> [Supplied material]:
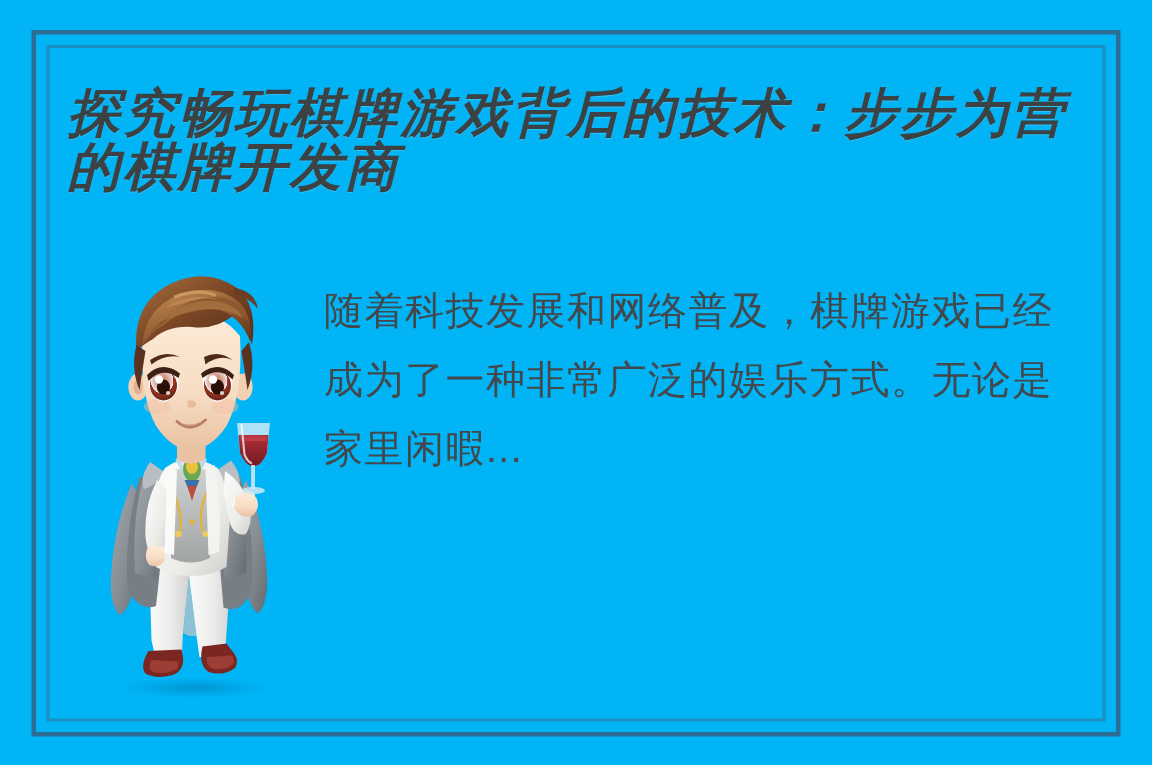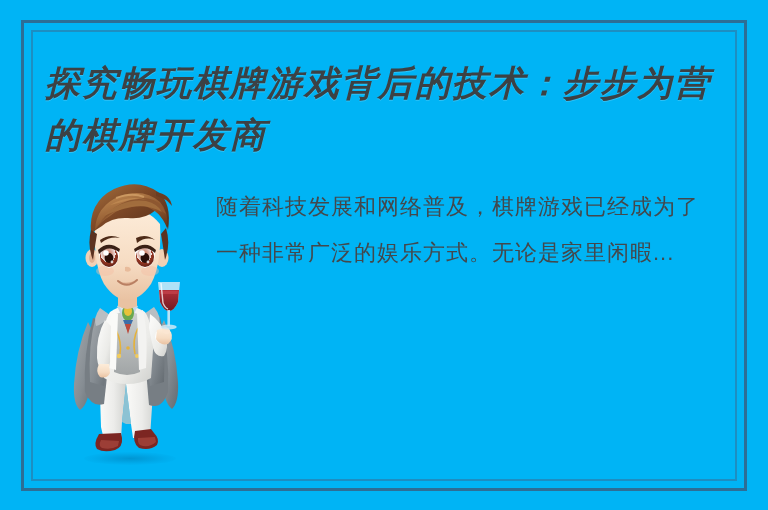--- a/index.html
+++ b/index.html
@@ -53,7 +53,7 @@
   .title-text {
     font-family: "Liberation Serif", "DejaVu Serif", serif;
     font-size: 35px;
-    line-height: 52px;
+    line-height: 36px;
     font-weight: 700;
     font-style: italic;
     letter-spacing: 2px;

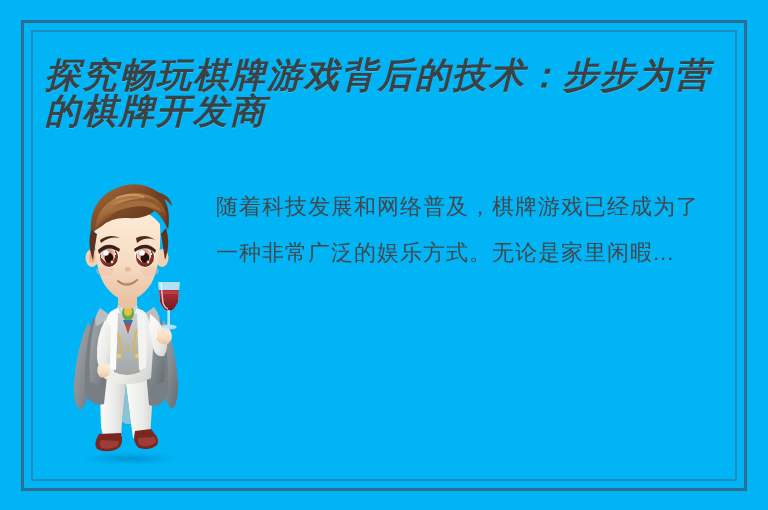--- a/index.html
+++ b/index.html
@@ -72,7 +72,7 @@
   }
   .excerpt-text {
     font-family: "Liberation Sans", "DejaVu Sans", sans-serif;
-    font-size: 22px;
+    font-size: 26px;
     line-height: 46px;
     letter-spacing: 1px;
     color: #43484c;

> [Your goal]: Every line above that holds the string "Liberation" counts once; give the total and nothing more.

> [Reply]: 2